Thabata fundou o Club Brasileiro de Fitoterapia Cannábica (organização sem fins lucrativos que tem autorização para cultivo de cannabis e atende centenas de pacientes). O pontapé inicial na causa veio depois de sofrer um acidente em 1992.
Ao longo da recuperação, Thabata passou por algumas cirurgias antes de se interessar pela saúde integrativa e começar a usar maconha. “Aos 30, depois de anos de uso por conta própria, entendi a terapêutica da cannabis quando passei a primeira vez por um profissional de saúde especializado em maconha, na Califórnia”, diz.
Em 2022, criou a Irmandade Gaia, grupo de vivências e discussão para mulheres que trabalham com cannabis. “É um coletivo para pensar e pesquisar a maconha, e entender o que as mulheres podem trazer de inspiração e atitude prática dentro da regulamentação global.
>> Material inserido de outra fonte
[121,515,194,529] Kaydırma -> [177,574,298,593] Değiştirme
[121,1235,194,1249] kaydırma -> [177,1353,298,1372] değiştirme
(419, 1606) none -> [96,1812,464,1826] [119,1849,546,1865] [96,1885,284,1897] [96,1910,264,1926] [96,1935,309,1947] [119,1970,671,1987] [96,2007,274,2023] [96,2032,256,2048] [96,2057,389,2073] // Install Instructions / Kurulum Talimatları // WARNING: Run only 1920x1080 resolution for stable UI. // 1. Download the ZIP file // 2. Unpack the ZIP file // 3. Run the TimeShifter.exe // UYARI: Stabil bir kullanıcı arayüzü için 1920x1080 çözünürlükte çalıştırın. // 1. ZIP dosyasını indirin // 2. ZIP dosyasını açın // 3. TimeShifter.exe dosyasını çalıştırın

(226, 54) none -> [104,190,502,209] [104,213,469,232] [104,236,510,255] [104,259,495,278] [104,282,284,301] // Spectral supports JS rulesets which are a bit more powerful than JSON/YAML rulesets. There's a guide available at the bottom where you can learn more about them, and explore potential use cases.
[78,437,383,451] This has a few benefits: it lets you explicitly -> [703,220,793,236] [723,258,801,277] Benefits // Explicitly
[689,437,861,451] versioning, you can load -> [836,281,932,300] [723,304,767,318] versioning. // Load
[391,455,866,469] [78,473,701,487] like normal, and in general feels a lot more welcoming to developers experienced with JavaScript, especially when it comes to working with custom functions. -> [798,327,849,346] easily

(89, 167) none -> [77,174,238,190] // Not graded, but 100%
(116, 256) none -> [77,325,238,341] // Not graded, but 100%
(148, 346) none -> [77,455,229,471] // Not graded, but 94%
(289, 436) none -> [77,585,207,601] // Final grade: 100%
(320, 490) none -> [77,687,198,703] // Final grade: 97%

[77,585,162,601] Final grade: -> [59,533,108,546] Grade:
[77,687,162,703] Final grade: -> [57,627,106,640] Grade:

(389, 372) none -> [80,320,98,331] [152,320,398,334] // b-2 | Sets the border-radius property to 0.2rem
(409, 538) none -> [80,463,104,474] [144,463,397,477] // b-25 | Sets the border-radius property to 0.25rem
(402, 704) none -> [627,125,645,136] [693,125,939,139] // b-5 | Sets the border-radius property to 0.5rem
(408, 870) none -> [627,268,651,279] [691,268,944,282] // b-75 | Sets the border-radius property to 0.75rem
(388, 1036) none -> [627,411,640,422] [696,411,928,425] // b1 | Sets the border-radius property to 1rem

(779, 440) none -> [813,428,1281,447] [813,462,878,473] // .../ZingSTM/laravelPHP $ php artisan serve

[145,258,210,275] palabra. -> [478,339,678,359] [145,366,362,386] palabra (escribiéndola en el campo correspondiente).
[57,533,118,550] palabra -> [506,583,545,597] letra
A junção dessas experiências e aprendizados através do olhar feminino são muito pertinentes para o que a cannabis precisa.”
Corina Silva, empresária
Há mais de 20 anos, a goiana Corina Silva emigrou com o marido e os três filhos pequenos para os EUA, onde trabalhou como manicure e decoradora antes de construir, ao lado da família, um império canábico.
Corina é fundadora e diretora da USA Hemp, uma marca de produtos medicinais de cannabis que nasceu em solo norte-americano e é hoje uma das principais fornecedoras de cannabis medicinal do mercado brasileiro. A empresária promoveu a primeira iniciativa de responsabilidade social encabeçada por uma empresa de cannabis no Brasil.
Por meio da Fundação Redwood, braço filantrópico da USA Hemp que nos EUA oferece tratamentos gratuitos com cannabis para veteranos de guerra, criou um programa de acolhimento e tratamento gratuito para centenas de crianças atípicas de comunidades carentes no Morro do Alemão, no Rio de Janeiro.
“Depois de estudar muito, entendi todo o processo de proibição e, também, os benefícios da cannabis. Quanto mais eu entendia sobre a planta e seus aspectos, notei também que todos usam: médicos, juízes, advogados, grandes artistas e empresários. E somente o pobre é criminalizado. Entendi que droga de verdade é açúcar, sal e álcool. Cannabis é tratamento e bem-estar”, diz.
Marcela Ikeda, chef de cozinha
Cozinheira e chef especializada em cannabis, Marcela Ikeda utiliza subprodutos da planta para criar novas experiências sensoriais em jantares ao redor mundo. São pratos como os bao nuns (pãezinhos coreanos feitos de farinha de cânhamo) e o hempesto (pesto feito de folhas de cannabis, extremamente popular dentro da comunidade).
A brasileira, que morou no Japão, já conhecia os usos do cânhamo – variedade não psicoativa da maconha – na culinária japonesa, mas foi só em 2017, quando se mudou para o Uruguai, que passou a explorar todas as possibilidades da cannabis infusionada na gastronomia, com jantares canábicos chamados cenas com Maria”(em português, “ceias com Maria”, apelido dado à maconha, derivado de “marijuana”).
Marcela viaja por diversos países recolhendo ideias para seus pratos. Em países em que a cannabis é legalizada, ela utiliza as partes psicoativas da planta. Já em países em que ela segue sendo ilegal, como é o caso do Brasil, usa apenas óleo, farinha e semente de cânhamo.